As palavras de Igor, a participação das crianças e dos adultos, as vozes, as risadas, a oportunidade de estar junto, olho no olho, tudo foi poesia. Essa que se repetiu no domingo, dia 8 de outubro, na oficina “Poesia à solta na natureza” com André Gravatá, poeta, educador e codiretor do filme “O aniversário da Terra” com João Gabriel Hidalgo, também exibido na Ciranda 2023.

“Ouvir o curso da palavra e não o discurso do papel”. Foram com essas palavras que André e os participantes da oficina deram início a uma enriquecedora e singular reaproximação com a poesia – um bicho vivo que a gente sente na ponta do fósforo, na terra, no corpo.

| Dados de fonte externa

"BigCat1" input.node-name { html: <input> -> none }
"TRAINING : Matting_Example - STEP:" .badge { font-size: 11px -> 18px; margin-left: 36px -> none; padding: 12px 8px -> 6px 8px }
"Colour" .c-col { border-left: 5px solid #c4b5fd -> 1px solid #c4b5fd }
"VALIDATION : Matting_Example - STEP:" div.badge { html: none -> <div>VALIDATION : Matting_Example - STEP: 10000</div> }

Fotografia: Vanessa Zanforlin

“Convido vocês a se relacionarem com a poesia sem ficar com a mente que tenta entender os significados, que interpreta logo de cara. Tem um poeta que gosto muito que se chama Manoel de Barros, ele fala que a poesia não é para entender, é para incorporar, nesse sentido de dar espaço para que o corpo vá caminhando por aquele terreno. Assim, o terreno vai conversando com você também”, disse André enquanto todos se acomodavam em uma roda e se acostumavam com a ideia de soltar a palavra.

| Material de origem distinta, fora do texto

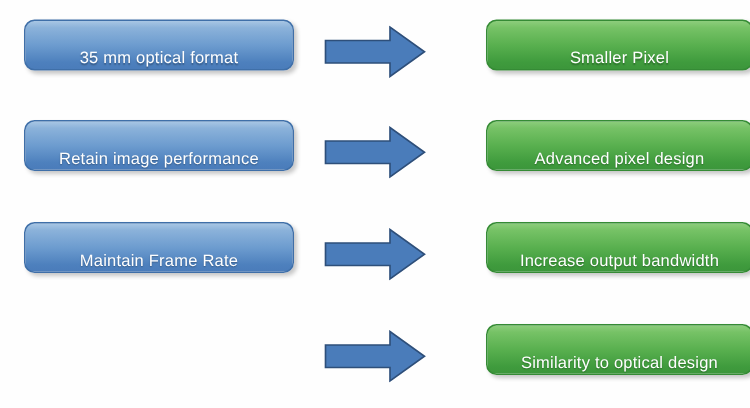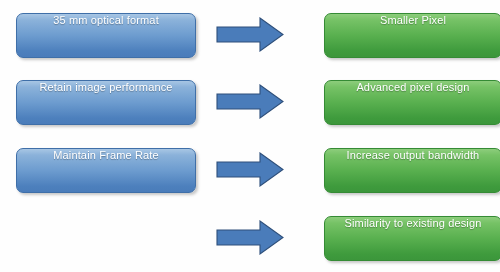"35 mm optical format" .box { align-items: flex-start -> flex-end; height: 45px -> 34px }
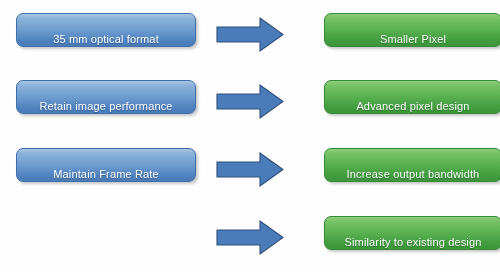"Similarity to existing design" span.label { text: existing -> optical }
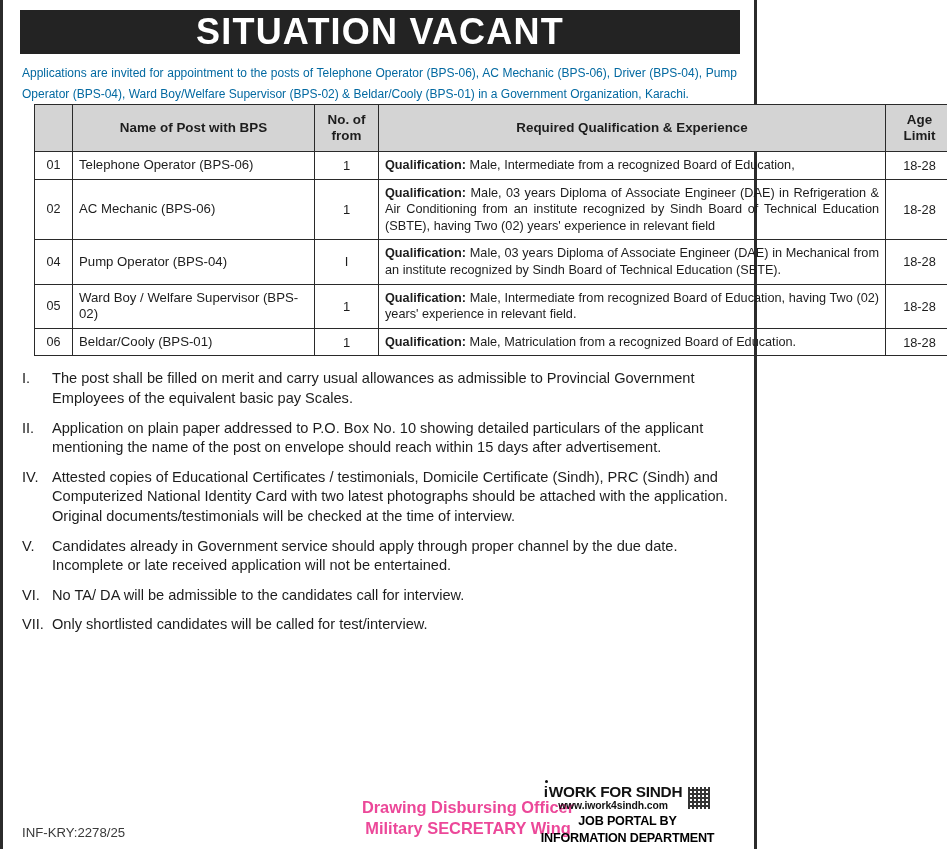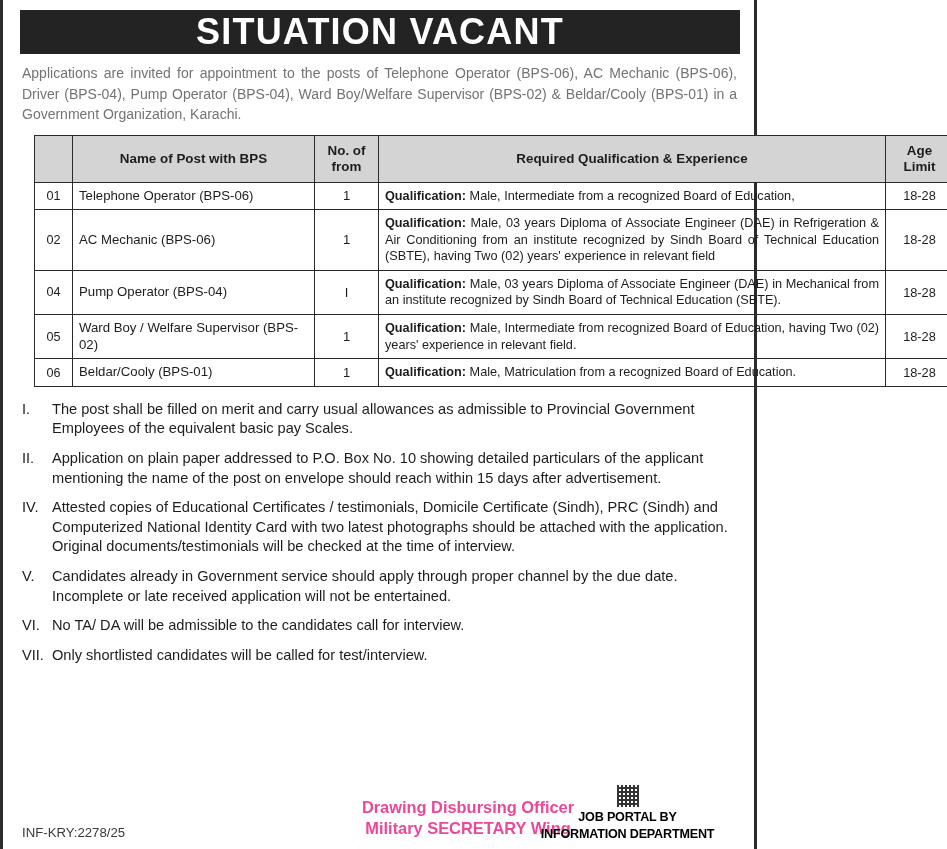"Applications are invited for appointment" .intro { color: #737373 -> #0369a1; font-size: 14px -> 12px; margin: 0 3px 10px 2px -> 0 3px 0 2px }
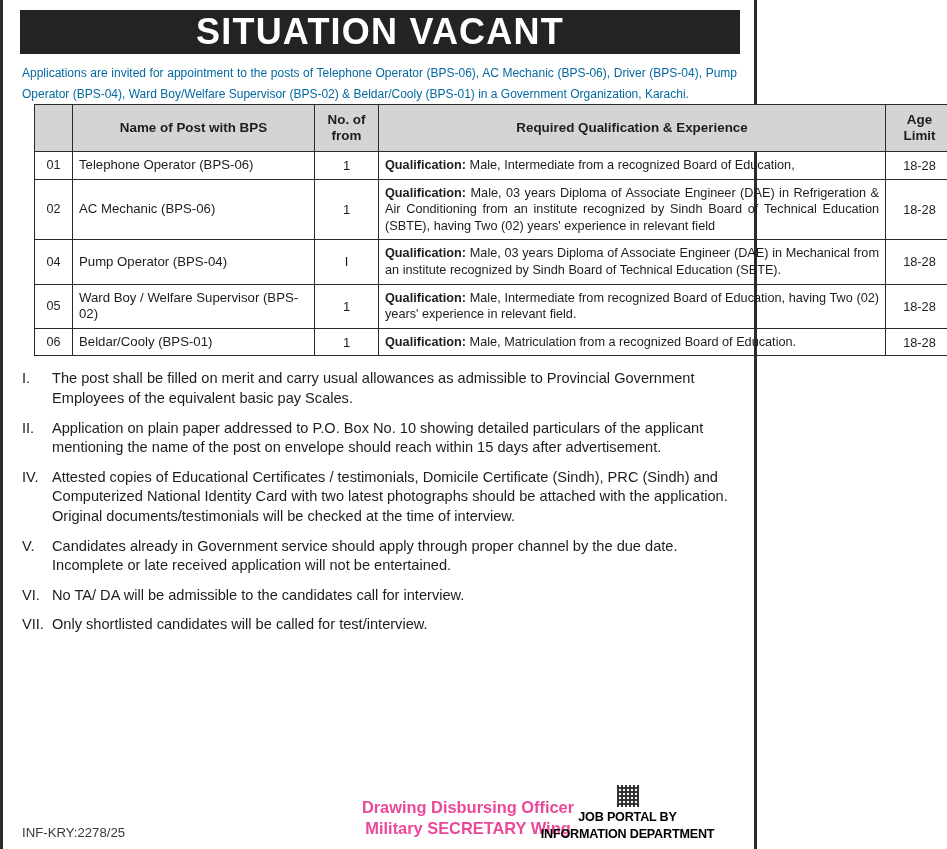"iWORK FOR SINDH" div.logo-words { html: none -> <div> <div><span>i</span><span>WORK FOR SINDH</span></div> <div>www.iwork4sindh.com</div> </div> }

A partir do encontro com a terra, a água e o fogo, a palavra se fez sopro. Um momento despretensioso fruto do agora: todos que estavam presentes acenderam o palito de fósforo sem saber o que falariam e ascenderam o pincel com tinta de terra sem saber o que expressariam.
Os sentidos foram aguçados e a poesia aconteceu e foi lembrada como prosa, infância e vida, em momentos do cotidiano como ver o filho brincando ou ver o sol nascendo pela janela antes das 6 horas da manhã. E como uma forma de se relacionar com o mundo.
“Fizemos poesia a partir do tempo do fogo do palito de fósforo, fizemos poesia com tinta de terra, a partir do encontro e da conversa. Entramos em contato com versos de poetas que alimentam a gente e fomos criando. O encontro tem a ver com os cuidados singulares porque a poesia é uma chance de vida nesse mundo de tantos descaminhos. A poesia é um respiro”.

O sabor do encontro tem a ver com envolvimento, e o da Ciranda de Filmes – Cuidados Singulares foi intenso, doce e inesquecível, como a dádiva de estar presente, reforçar a responsabilidade com o bem-viver e como uma brisa fresca que dá fôlego para seguir.